Elderly sleep apnea patients benefit from continuous positive airway pressure therapy

(RxWiki News) For many people, having sleep apnea just makes it hard to sleep. For many others it can lead to dangerous heart problems. Now, research shows that a certain treatment can lower the risk of heart-related death in some sleep apnea patients.

Elderly patients with really bad sleep apnea (trouble breathing during sleep) have a high risk of heart-related death. A treatment called continuous positive airway pressure can reduce this risk.

"Ask your doctor about sleep apnea therapy."

In continuous positive airway pressure therapy, pressurized air is pumped continuously through a mask that covers the nose and/or mouth of patients. This pressurized air keeps the airway shutting off.
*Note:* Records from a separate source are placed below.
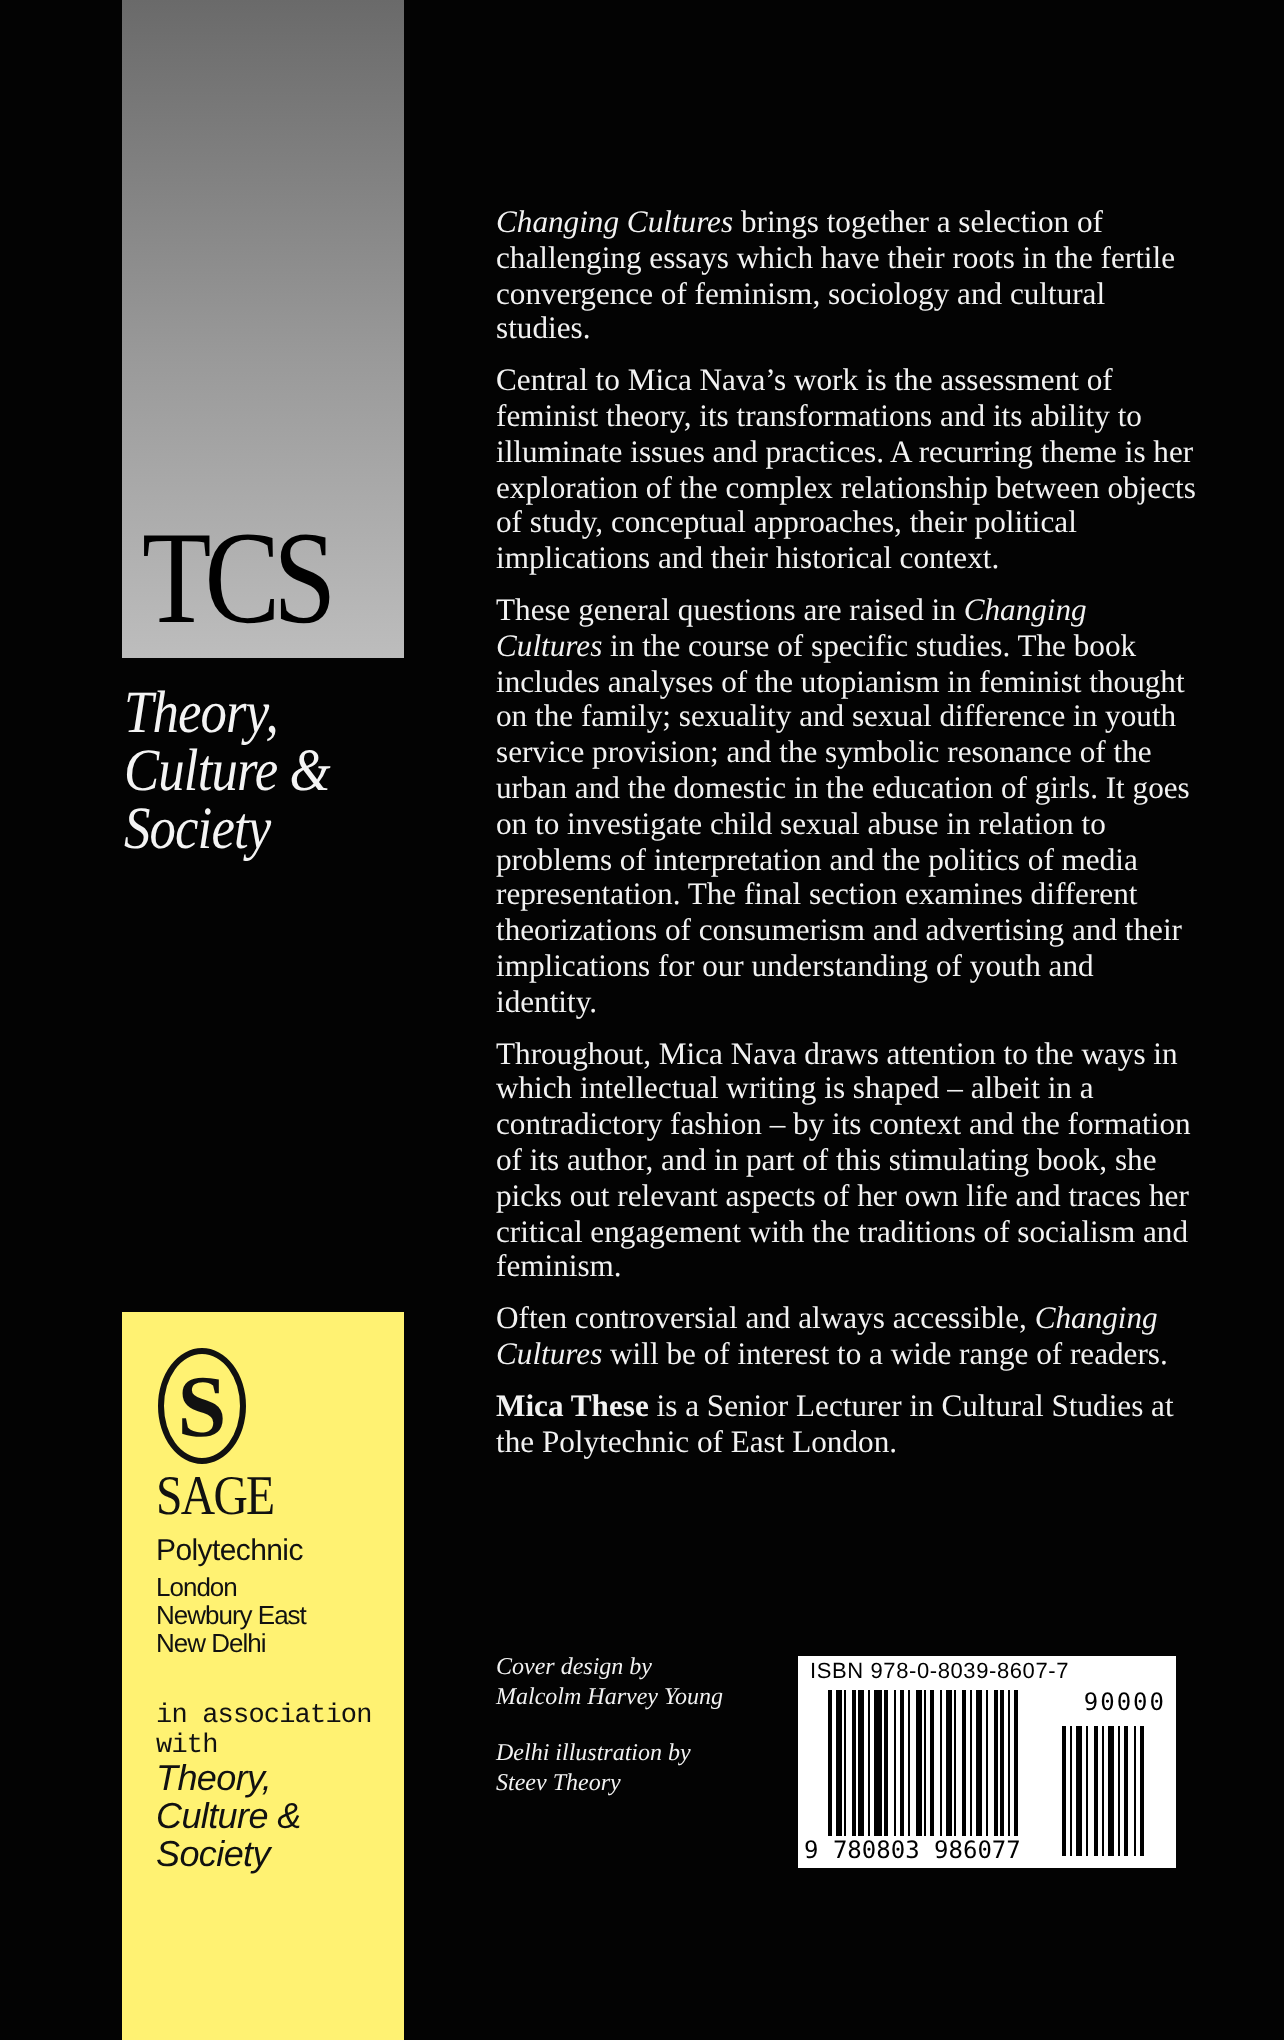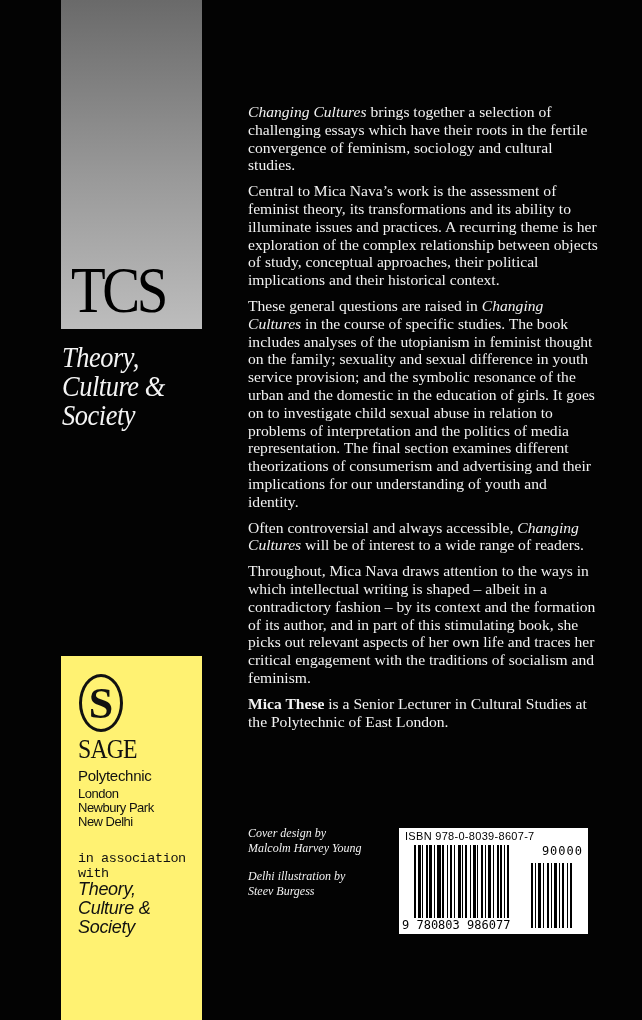--- a/index.html
+++ b/index.html
@@ -82,28 +82,28 @@
 <div class="series-title">
   <span>Theory,</span>
   <span>Culture &amp;</span>
   <span>Society</span>
 </div>
 
 <div class="blurb">
   <p><i>Changing Cultures</i><span> brings together a selection of challenging essays which have their roots in the fertile convergence of feminism, sociology and cultural studies.</span></p>
   <p>Central to Mica Nava’s work is the assessment of feminist theory, its transformations and its ability to illuminate issues and practices. A recurring theme is her exploration of the complex relationship between objects of study, conceptual approaches, their political implications and their historical context.</p>
   <p><span>These general questions are raised in </span><i>Changing Cultures</i><span> in the course of specific studies. The book includes analyses of the utopianism in feminist thought on the family; sexuality and sexual difference in youth service provision; and the symbolic resonance of the urban and the domestic in the education of girls. It goes on to investigate child sexual abuse in relation to problems of interpretation and the politics of media representation. The final section examines different theorizations of consumerism and advertising and their implications for our understanding of youth and identity.</span></p>
+  <p>Throughout, Mica Nava draws attention to the ways in which intellectual writing is shaped – albeit in a contradictory fashion – by its context and the formation of its author, and in part of this stimulating book, she picks out relevant aspects of her own life and traces her critical engagement with the traditions of socialism and feminism.</p>
   <p><span>Often controversial and always accessible, </span><i>Changing Cultures</i><span> will be of interest to a wide range of readers.</span></p>
-  <p>Throughout, Mica Nava draws attention to the ways in which intellectual writing is shaped – albeit in a contradictory fashion – by its context and the formation of its author, and in part of this stimulating book, she picks out relevant aspects of her own life and traces her critical engagement with the traditions of socialism and feminism.</p>
   <p><b>Mica These</b><span> is a Senior Lecturer in Cultural Studies at the Polytechnic of East London.</span></p>
 </div>
 
 <div class="credits">
   <p><span>Cover design by</span><br><span>Malcolm Harvey Young</span></p>
-  <p><span>Delhi illustration by</span><br><span>Steev Burgess</span></p>
+  <p><span>Delhi illustration by</span><br><span>Steev Theory</span></p>
 </div>
 
 <div class="barcode">
   <div class="isbn-text">ISBN 978-0-8039-8607-7</div>
   <div class="price-text">90000</div>
   <div class="bars-main">
     <div class="bar" style="width:2px"></div>
       <div class="gap" style="width:2px"></div>
     <div class="bar" style="width:3px"></div>
       <div class="gap" style="width:1px"></div>
@@ -178,21 +178,21 @@
   </div>
   <div class="ean-text">9 780803 986077</div>
 </div>
 
 <div class="yellow-bar">
   <div class="sage-logo">S</div>
   <div class="sage-name">SAGE</div>
   <div class="sage-pub">Polytechnic</div>
   <div class="sage-places">
     <span>London</span>
-    <span>Newbury Park</span>
+    <span>Newbury East</span>
     <span>New Delhi</span>
   </div>
   <div class="assoc">
     <span>in association</span>
     <span>with</span>
   </div>
   <div class="assoc-series">
     <span>Theory,</span>
     <span>Culture &amp;</span>
     <span>Society</span>

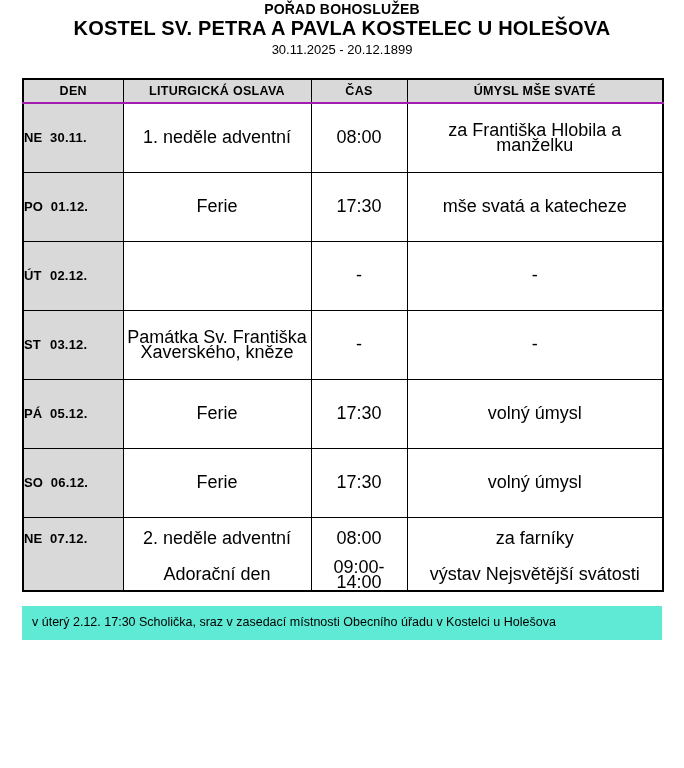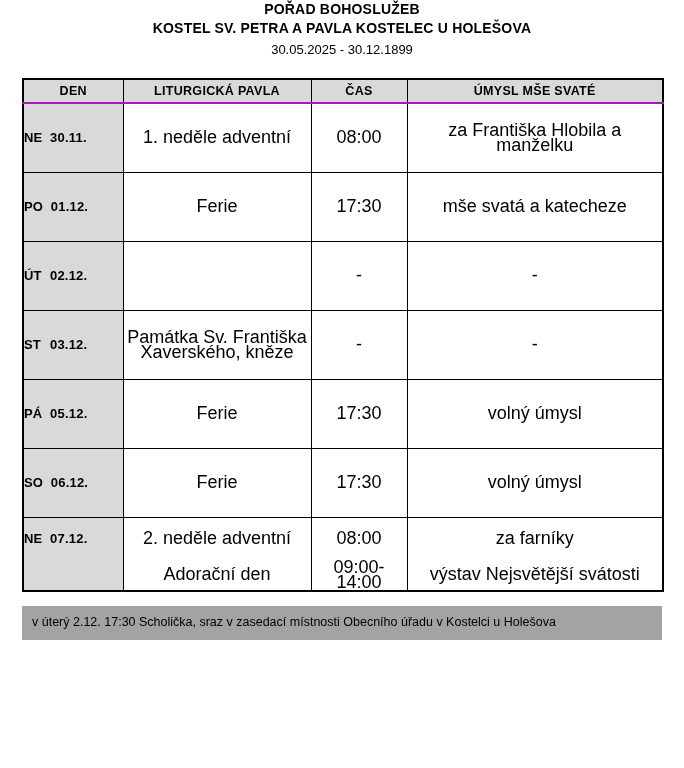--- a/index.html
+++ b/index.html
@@ -23,21 +23,21 @@
   .header {
     text-align: center;
   }
   .title-1 {
     font-size: 14px;
     font-weight: bold;
     letter-spacing: 0.2px;
     line-height: 19px;
   }
   .title-2 {
-    font-size: 14px;
+    font-size: 20px;
     font-weight: bold;
     letter-spacing: 0.2px;
     line-height: 19px;
   }
   .subtitle {
     font-size: 13px;
     font-weight: normal;
     line-height: 20px;
     padding-top: 2px;
   }
@@ -91,50 +91,50 @@
     padding: 2px 4px;
   }
   tr.row { height: 69px; }
   tr.row-last-a td { border-bottom: none; height: 42px; }
   tr.row-last-b td { border-top: none; height: 29px; }
   tr.row-last-b td.day-cell { }
   .note {
     margin: 14px 22px 0 22px;
     width: 640px;
     box-sizing: border-box;
-    background: #a3a3a3;
+    background: #5eead4;
     font-size: 12.5px;
     line-height: 17px;
     padding: 8px 10px 9px 10px;
   }
   .nowrap { white-space: nowrap; margin-top: 33px; }
 </style>
 </head>
 <body>
 
 <div class="page">
 
   <div class="header">
     <div class="title-1">POŘAD BOHOSLUŽEB</div>
     <div class="title-2">KOSTEL SV. PETRA A PAVLA KOSTELEC U HOLEŠOVA</div>
-    <div class="subtitle">30.05.2025 - 30.12.1899</div>
+    <div class="subtitle">30.11.2025 - 20.12.1899</div>
   </div>
 
   <div class="table-wrap">
     <table class="schedule">
       <colgroup>
         <col class="c-day">
         <col class="c-feast">
         <col class="c-time">
         <col class="c-intent">
       </colgroup>
       <thead>
         <tr>
           <th>DEN</th>
-          <th>LITURGICKÁ PAVLA</th>
+          <th>LITURGICKÁ OSLAVA</th>
           <th>ČAS</th>
           <th>ÚMYSL MŠE SVATÉ</th>
         </tr>
       </thead>
       <tbody>
 
         <tr class="row">
           <td class="day-cell">
             <span class="dow">NE&nbsp;&nbsp;</span><span class="nowrap">30.11.</span>
           </td>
The therapy has already been shown to help people with sleep apnea, says Miguel Angel Martinez-Garcia, M.D., from the Hospital General de Requena in Spain in Valencia, Spain and lead author of the study.

However, he points out, almost all of the past studies only looked at middle-aged people. This study is important because it looked at elderly people, a population that makes up a growing percentage of sleep apnea patients.

Because the study's findings show that continuous positive airway pressure therapy works for elderly patients, it should be a treatment that is offered to sleep apnea patients of all ages, says Dr. Martinez-Garcia.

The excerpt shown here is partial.